Il ragionamento della Corte si articola attorno al principio secondo cui la natura impugnabile dell’atto va individuata non già nel nomen iuris, ma nella sua effettiva idoneità a incidere unilateralmente sulla sfera giuridica del destinatario, producendo effetti immediati e definitivi. Da questa impostazione si ricava che un atto privo di autonomo contenuto prescrittivo e non costituente la prima manifestazione della pretesa tributaria non può essere equiparato a un avviso di accertamento o liquidazione, né può fungere da veicolo processuale per contestare gli esiti del controllo. La Corte sottolinea inoltre come la successiva emissione della cartella di pagamento, separatamente impugnata dal contribuente, confermi la natura meramente informativa della comunicazione oggetto di giudizio.

La decisione si colloca nel solco di precedenti orientamenti volti a definire una fisiologica scansione tra atti endoprocedimentali e atti autoritativi dotati di autonoma lesività. In tal senso, essa richiama indirettamente quel filone interpretativo secondo cui l’elenco di cui all’art. 19, pur non costituendo un numero chiuso in senso assoluto, resta pur sempre limitato agli atti che, per struttura ed effetti, presentano un contenuto provvedimentale immediatamente lesivo. L’ampliamento operato dalla giurisprudenza, infatti, si muove lungo direttrici funzionali e non incontrollate, mirando a garantire un equilibrio razionale tra tutela giurisdizionale effettiva ed esigenze di certezza e stabilità del procedimento tributario.

La sentenza assume particolare rilievo anche sotto il profilo della ripartizione degli oneri difensivi all’interno del procedimento ex art. 60-bis. Da un lato, chiarisce che l’eventuale contestazione da parte del contribuente deve essere indirizzata verso l’invito ad adempiere, ove ritenuto illegittimo; dall’altro lato, evita che la comunicazione di esito del controllo possa divenire uno strumento di duplicazione processuale, con inevitabili ricadute negative in termini di efficienza e proporzionalità.

In prospettiva sistematica, la pronuncia contribuisce a rafforzare la distinzione tra fase procedimentale e fase provvedimentale, riaffermando che solo quest’ultima costituisce il momento normativamente rilevante ai fini dell’esercizio del diritto di difesa. Al contempo, appare evidente come l’impostazione adottata sia volta a non indebolire il principio generale secondo cui deve essere assicurata piena possibilità di sindacato sugli atti realmente idonei a definire un’obbligazione tributaria.

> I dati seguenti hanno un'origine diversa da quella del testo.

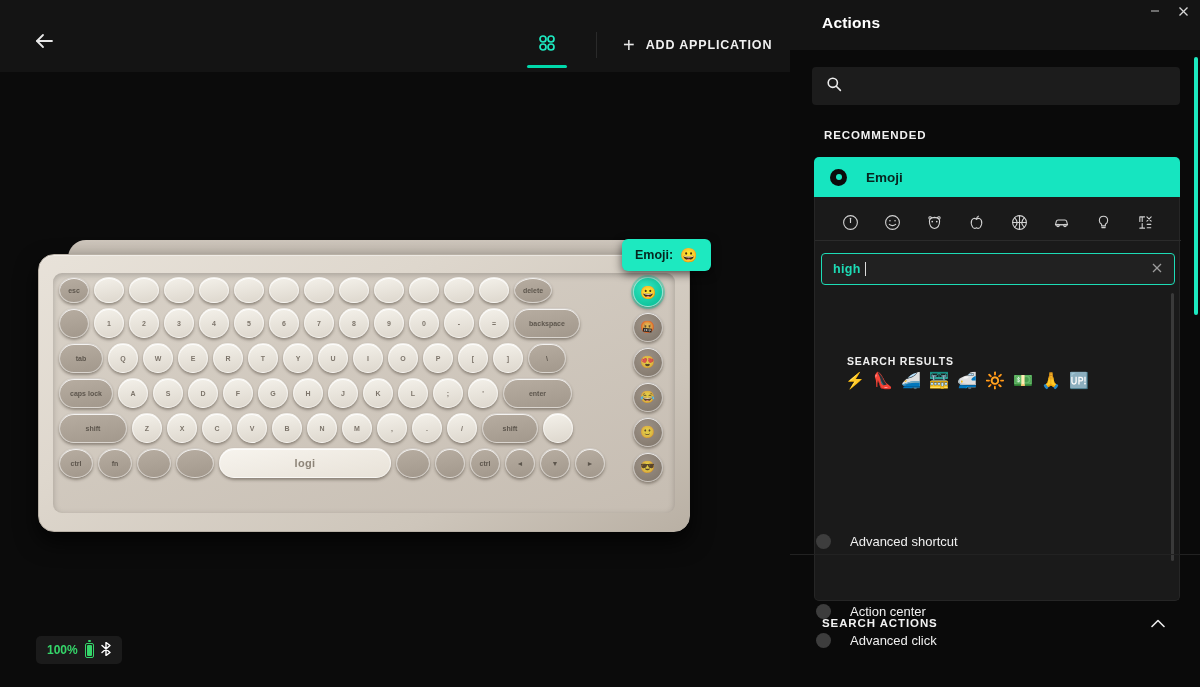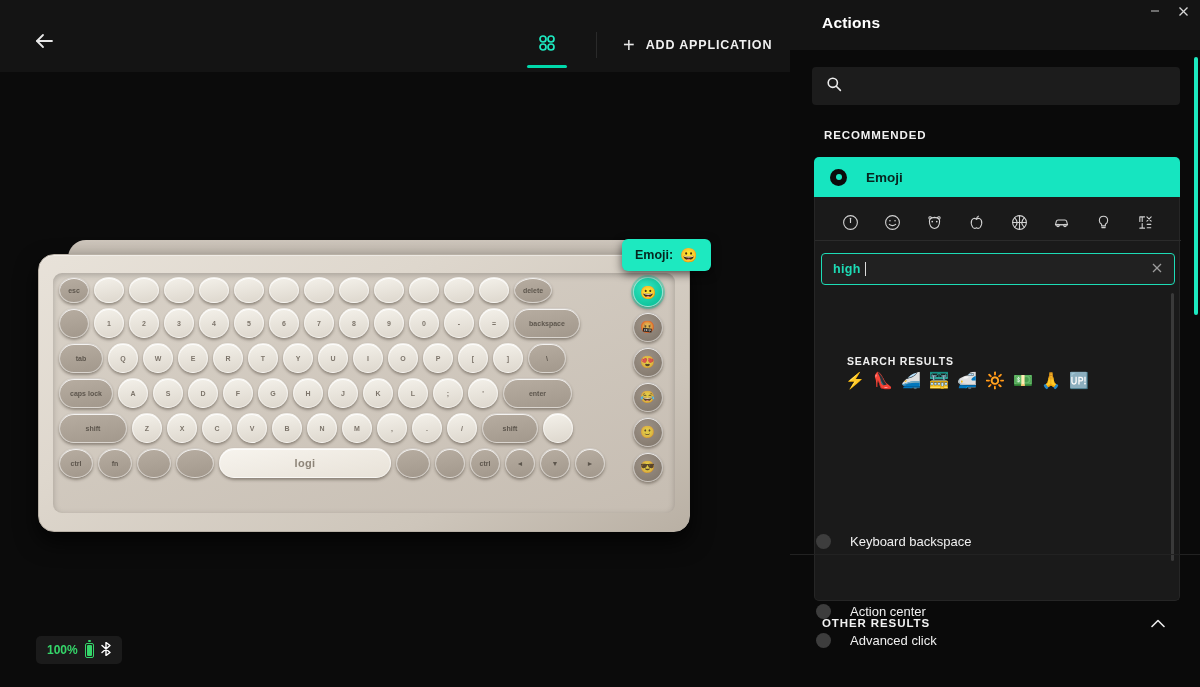"Keyboard backspace" span.lbl { text: Keyboard backspace -> Advanced shortcut }
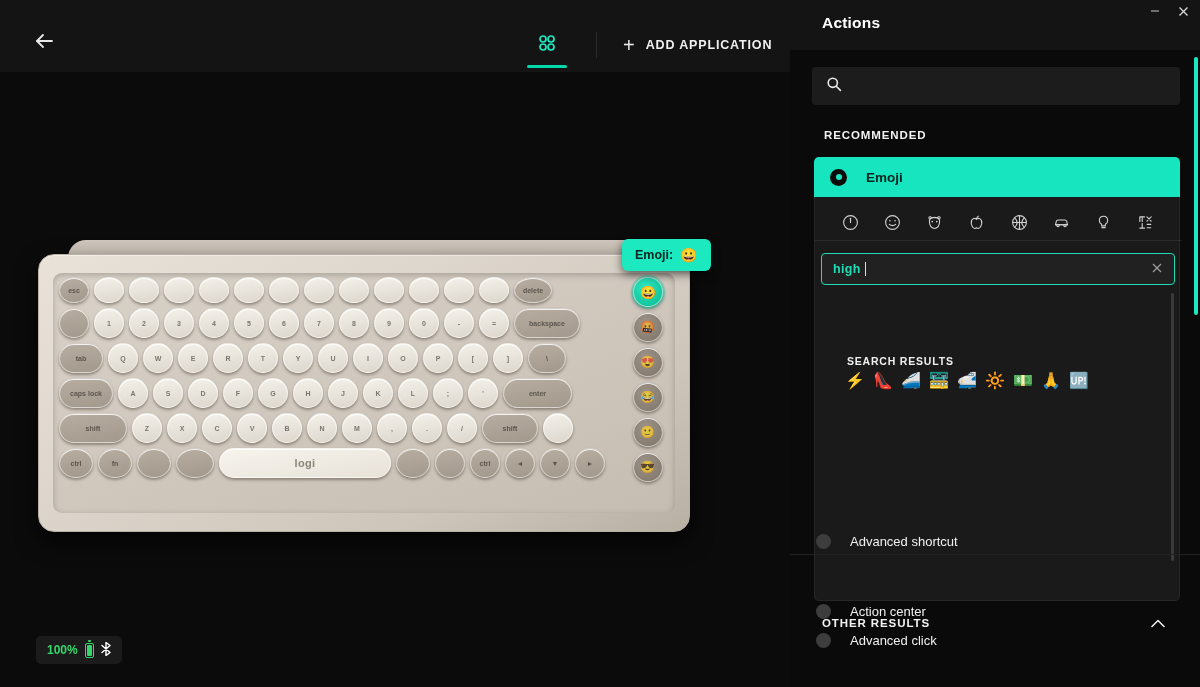"OTHER RESULTS" div.sect-label { text: OTHER RESULTS -> SEARCH ACTIONS }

La conclusione della Corte, nel rigettare il ricorso, si inserisce così in un quadro interpretativo coerente e ormai consolidato, ma nel contempo evidenzia l’esigenza di una costante attenzione alla qualificazione degli atti amministrativi tributari, alla loro funzione e ai loro effetti, affinché la tutela giurisdizionale risulti proporzionata e calibrata rispetto alle reali esigenze di protezione del contribuente.